Records from a dataset:
- - - - - - -

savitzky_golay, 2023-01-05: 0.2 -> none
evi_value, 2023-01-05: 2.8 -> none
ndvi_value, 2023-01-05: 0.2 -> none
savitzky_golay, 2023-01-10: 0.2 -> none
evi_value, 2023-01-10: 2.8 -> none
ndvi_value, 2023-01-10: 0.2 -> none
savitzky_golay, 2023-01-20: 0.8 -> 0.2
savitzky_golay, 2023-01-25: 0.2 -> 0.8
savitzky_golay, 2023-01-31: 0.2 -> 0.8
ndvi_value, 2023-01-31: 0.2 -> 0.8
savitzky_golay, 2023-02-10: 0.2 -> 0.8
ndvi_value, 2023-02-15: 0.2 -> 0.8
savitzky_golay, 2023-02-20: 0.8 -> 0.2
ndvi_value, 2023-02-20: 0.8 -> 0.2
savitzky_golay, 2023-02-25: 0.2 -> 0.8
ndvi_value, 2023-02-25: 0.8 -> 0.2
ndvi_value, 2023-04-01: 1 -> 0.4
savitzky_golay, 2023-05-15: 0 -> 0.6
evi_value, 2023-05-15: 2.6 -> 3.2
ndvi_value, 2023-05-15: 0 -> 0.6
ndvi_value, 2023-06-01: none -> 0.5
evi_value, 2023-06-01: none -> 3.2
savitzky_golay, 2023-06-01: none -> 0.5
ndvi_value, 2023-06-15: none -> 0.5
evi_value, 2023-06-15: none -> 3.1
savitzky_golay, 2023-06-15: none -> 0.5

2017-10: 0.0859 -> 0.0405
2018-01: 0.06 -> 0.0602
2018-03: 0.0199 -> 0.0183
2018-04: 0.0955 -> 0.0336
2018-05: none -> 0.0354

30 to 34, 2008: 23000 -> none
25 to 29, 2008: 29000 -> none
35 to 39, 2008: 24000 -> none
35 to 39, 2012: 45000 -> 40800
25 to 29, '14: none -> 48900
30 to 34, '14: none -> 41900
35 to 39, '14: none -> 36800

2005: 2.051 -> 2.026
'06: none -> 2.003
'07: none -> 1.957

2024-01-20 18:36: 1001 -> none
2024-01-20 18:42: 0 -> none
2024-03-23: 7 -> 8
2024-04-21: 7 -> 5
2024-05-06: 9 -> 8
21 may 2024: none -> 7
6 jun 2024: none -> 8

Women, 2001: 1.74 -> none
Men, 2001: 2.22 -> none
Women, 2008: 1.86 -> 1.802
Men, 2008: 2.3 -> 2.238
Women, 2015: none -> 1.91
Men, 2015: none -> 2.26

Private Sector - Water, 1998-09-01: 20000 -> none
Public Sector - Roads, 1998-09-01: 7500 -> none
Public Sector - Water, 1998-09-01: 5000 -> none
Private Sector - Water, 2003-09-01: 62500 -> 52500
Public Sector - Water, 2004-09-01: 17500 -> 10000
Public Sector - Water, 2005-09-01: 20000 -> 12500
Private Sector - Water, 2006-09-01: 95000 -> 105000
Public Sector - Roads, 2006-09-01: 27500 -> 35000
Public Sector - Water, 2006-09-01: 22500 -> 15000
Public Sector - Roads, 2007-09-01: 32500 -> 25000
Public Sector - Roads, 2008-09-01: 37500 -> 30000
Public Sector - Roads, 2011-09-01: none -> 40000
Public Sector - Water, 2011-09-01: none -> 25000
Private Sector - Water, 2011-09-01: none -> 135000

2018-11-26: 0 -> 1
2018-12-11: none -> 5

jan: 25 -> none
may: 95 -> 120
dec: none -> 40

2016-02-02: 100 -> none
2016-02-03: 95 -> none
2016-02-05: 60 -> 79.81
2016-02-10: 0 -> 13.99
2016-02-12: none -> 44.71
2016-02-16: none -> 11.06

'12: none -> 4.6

- - - - - - -

§ What this task involves: Give all of the entries again, exactly.

§ Reply to the task:
savitzky_golay, 2023-01-05: 0.2 -> none
evi_value, 2023-01-05: 2.8 -> none
ndvi_value, 2023-01-05: 0.2 -> none
savitzky_golay, 2023-01-10: 0.2 -> none
evi_value, 2023-01-10: 2.8 -> none
ndvi_value, 2023-01-10: 0.2 -> none
savitzky_golay, 2023-01-20: 0.8 -> 0.2
savitzky_golay, 2023-01-25: 0.2 -> 0.8
savitzky_golay, 2023-01-31: 0.2 -> 0.8
ndvi_value, 2023-01-31: 0.2 -> 0.8
savitzky_golay, 2023-02-10: 0.2 -> 0.8
ndvi_value, 2023-02-15: 0.2 -> 0.8
savitzky_golay, 2023-02-20: 0.8 -> 0.2
ndvi_value, 2023-02-20: 0.8 -> 0.2
savitzky_golay, 2023-02-25: 0.2 -> 0.8
ndvi_value, 2023-02-25: 0.8 -> 0.2
ndvi_value, 2023-04-01: 1 -> 0.4
savitzky_golay, 2023-05-15: 0 -> 0.6
evi_value, 2023-05-15: 2.6 -> 3.2
ndvi_value, 2023-05-15: 0 -> 0.6
ndvi_value, 2023-06-01: none -> 0.5
evi_value, 2023-06-01: none -> 3.2
savitzky_golay, 2023-06-01: none -> 0.5
ndvi_value, 2023-06-15: none -> 0.5
evi_value, 2023-06-15: none -> 3.1
savitzky_golay, 2023-06-15: none -> 0.5

2017-10: 0.0859 -> 0.0405
2018-01: 0.06 -> 0.0602
2018-03: 0.0199 -> 0.0183
2018-04: 0.0955 -> 0.0336
2018-05: none -> 0.0354

30 to 34, 2008: 23000 -> none
25 to 29, 2008: 29000 -> none
35 to 39, 2008: 24000 -> none
35 to 39, 2012: 45000 -> 40800
25 to 29, '14: none -> 48900
30 to 34, '14: none -> 41900
35 to 39, '14: none -> 36800

2005: 2.051 -> 2.026
'06: none -> 2.003
'07: none -> 1.957

2024-01-20 18:36: 1001 -> none
2024-01-20 18:42: 0 -> none
2024-03-23: 7 -> 8
2024-04-21: 7 -> 5
2024-05-06: 9 -> 8
21 may 2024: none -> 7
6 jun 2024: none -> 8

Women, 2001: 1.74 -> none
Men, 2001: 2.22 -> none
Women, 2008: 1.86 -> 1.802
Men, 2008: 2.3 -> 2.238
Women, 2015: none -> 1.91
Men, 2015: none -> 2.26

Private Sector - Water, 1998-09-01: 20000 -> none
Public Sector - Roads, 1998-09-01: 7500 -> none
Public Sector - Water, 1998-09-01: 5000 -> none
Private Sector - Water, 2003-09-01: 62500 -> 52500
Public Sector - Water, 2004-09-01: 17500 -> 10000
Public Sector - Water, 2005-09-01: 20000 -> 12500
Private Sector - Water, 2006-09-01: 95000 -> 105000
Public Sector - Roads, 2006-09-01: 27500 -> 35000
Public Sector - Water, 2006-09-01: 22500 -> 15000
Public Sector - Roads, 2007-09-01: 32500 -> 25000
Public Sector - Roads, 2008-09-01: 37500 -> 30000
Public Sector - Roads, 2011-09-01: none -> 40000
Public Sector - Water, 2011-09-01: none -> 25000
Private Sector - Water, 2011-09-01: none -> 135000

2018-11-26: 0 -> 1
2018-12-11: none -> 5

jan: 25 -> none
may: 95 -> 120
dec: none -> 40

2016-02-02: 100 -> none
2016-02-03: 95 -> none
2016-02-05: 60 -> 79.81
2016-02-10: 0 -> 13.99
2016-02-12: none -> 44.71
2016-02-16: none -> 11.06

'12: none -> 4.6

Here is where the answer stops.